YOUR OBJECTIVE: Lines below starting with the line with "font-style: italic ->" and going on through the line with "font-size: 17px ->" must be output exactly; the rest of the records must be left out.

DATA FOR PROCESSING:
^^^^
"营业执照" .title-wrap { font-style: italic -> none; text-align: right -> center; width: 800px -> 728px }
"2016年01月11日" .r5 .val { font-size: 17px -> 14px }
^^^^
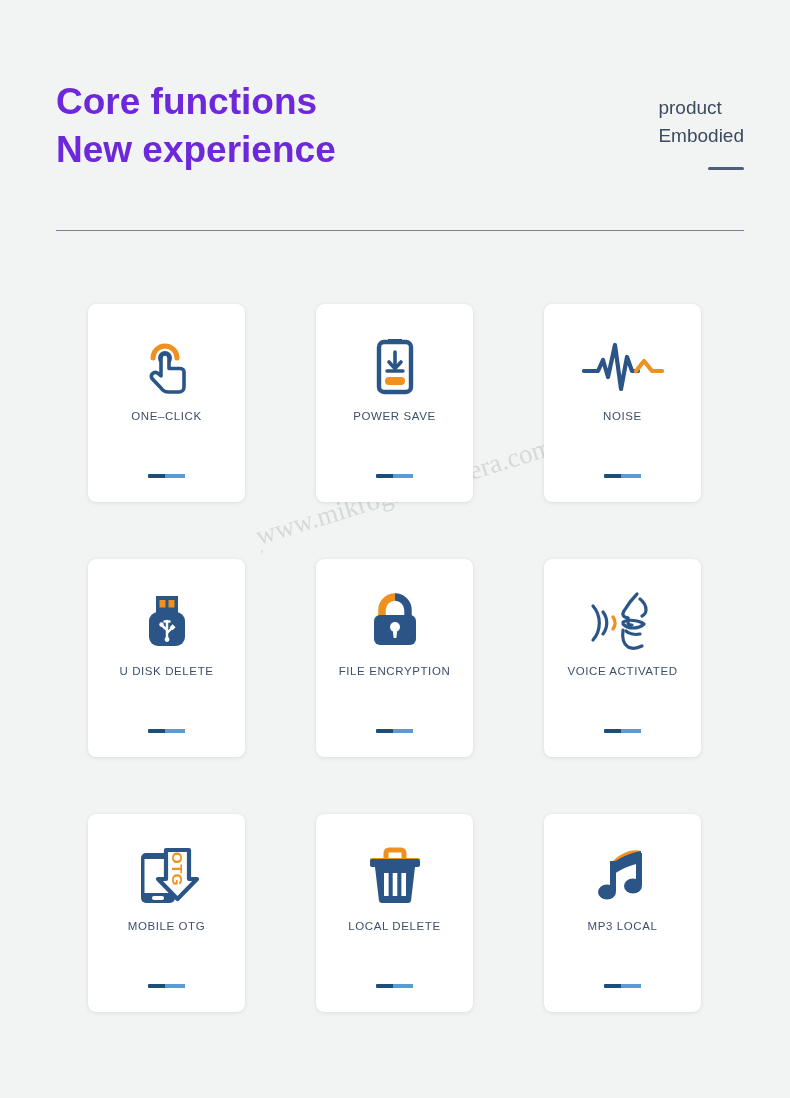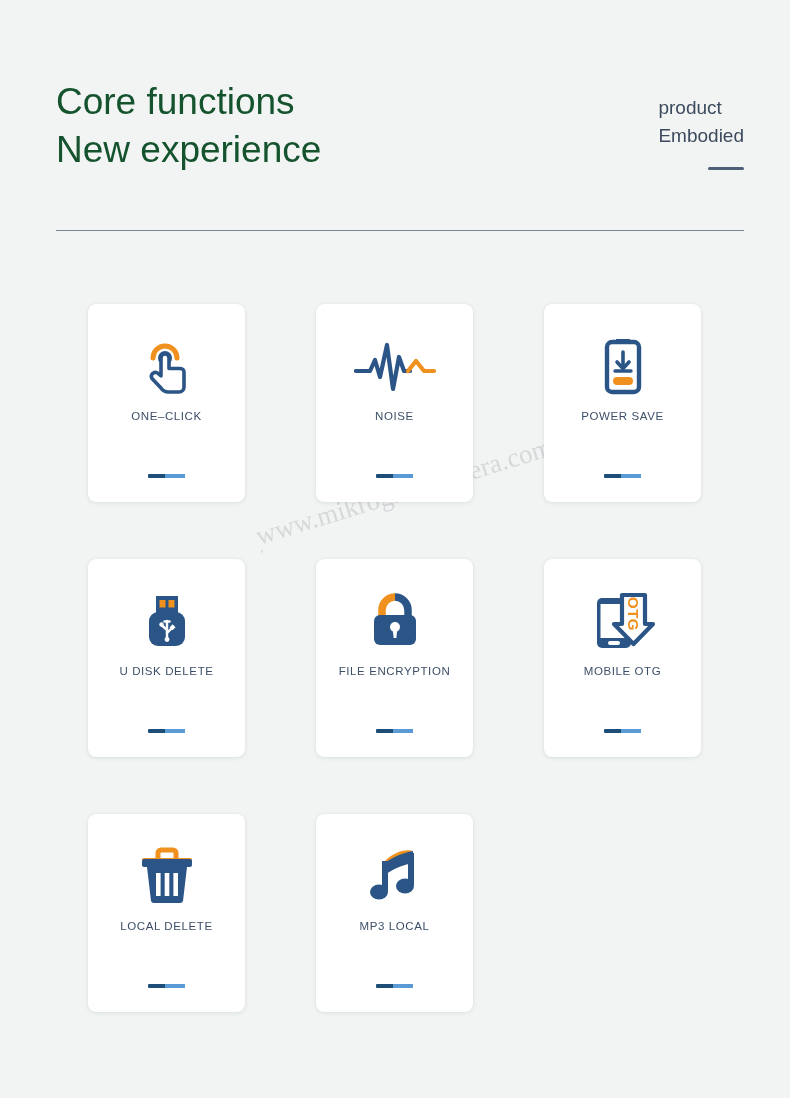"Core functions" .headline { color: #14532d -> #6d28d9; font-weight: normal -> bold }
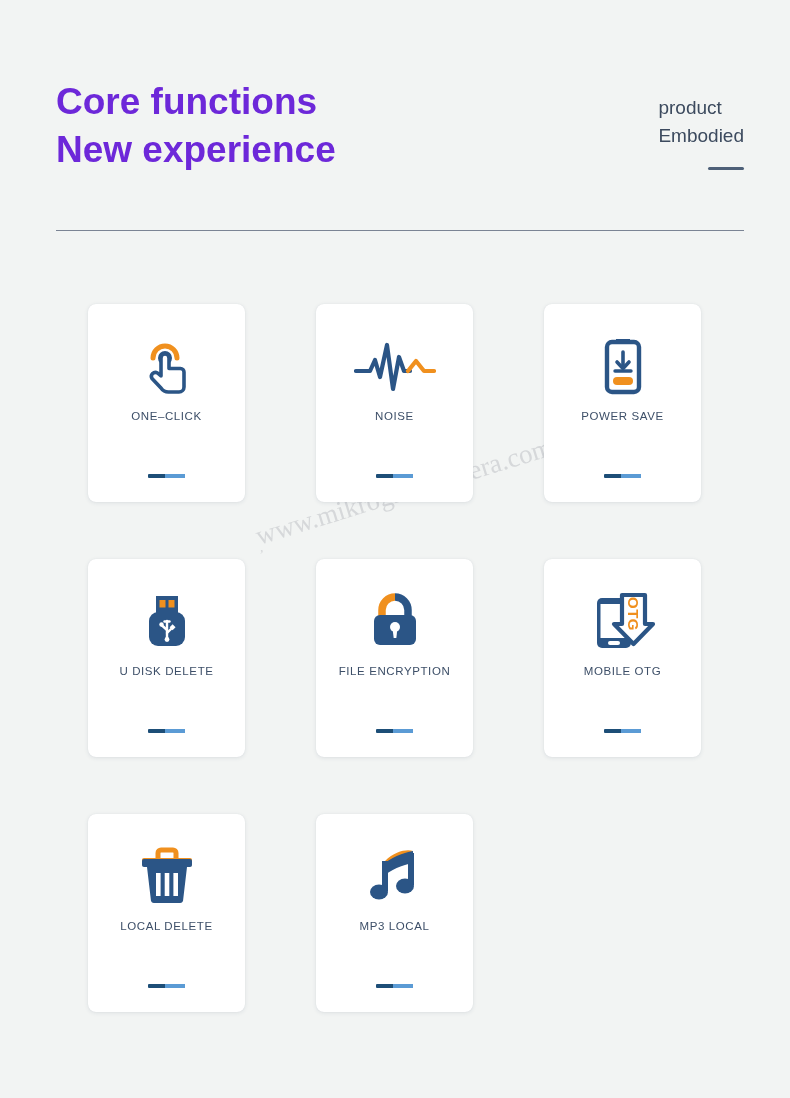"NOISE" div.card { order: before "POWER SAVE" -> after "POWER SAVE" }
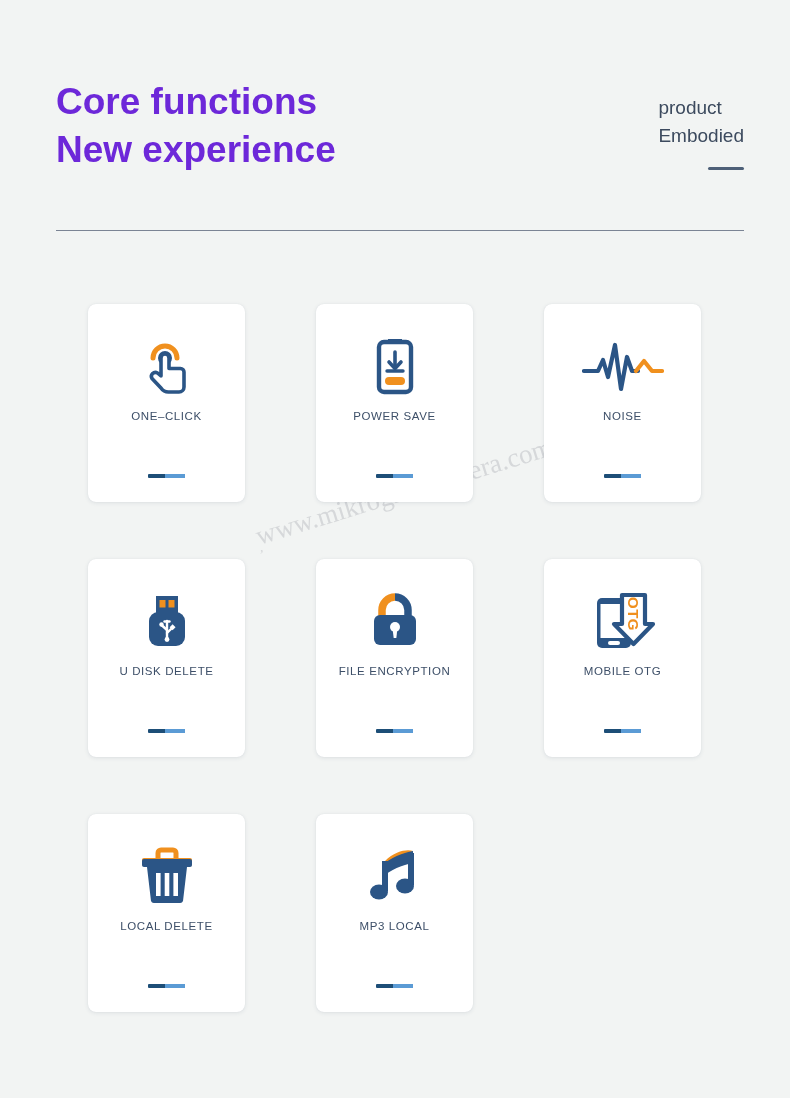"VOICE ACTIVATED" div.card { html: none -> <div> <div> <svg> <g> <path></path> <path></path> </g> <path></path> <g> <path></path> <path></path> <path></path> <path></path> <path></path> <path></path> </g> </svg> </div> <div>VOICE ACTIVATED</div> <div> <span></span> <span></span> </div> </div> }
^^^^
YOUR RESPONSE:
"营业执照" .title-wrap { font-style: italic -> none; text-align: right -> center; width: 800px -> 728px }
"2016年01月11日" .r5 .val { font-size: 17px -> 14px }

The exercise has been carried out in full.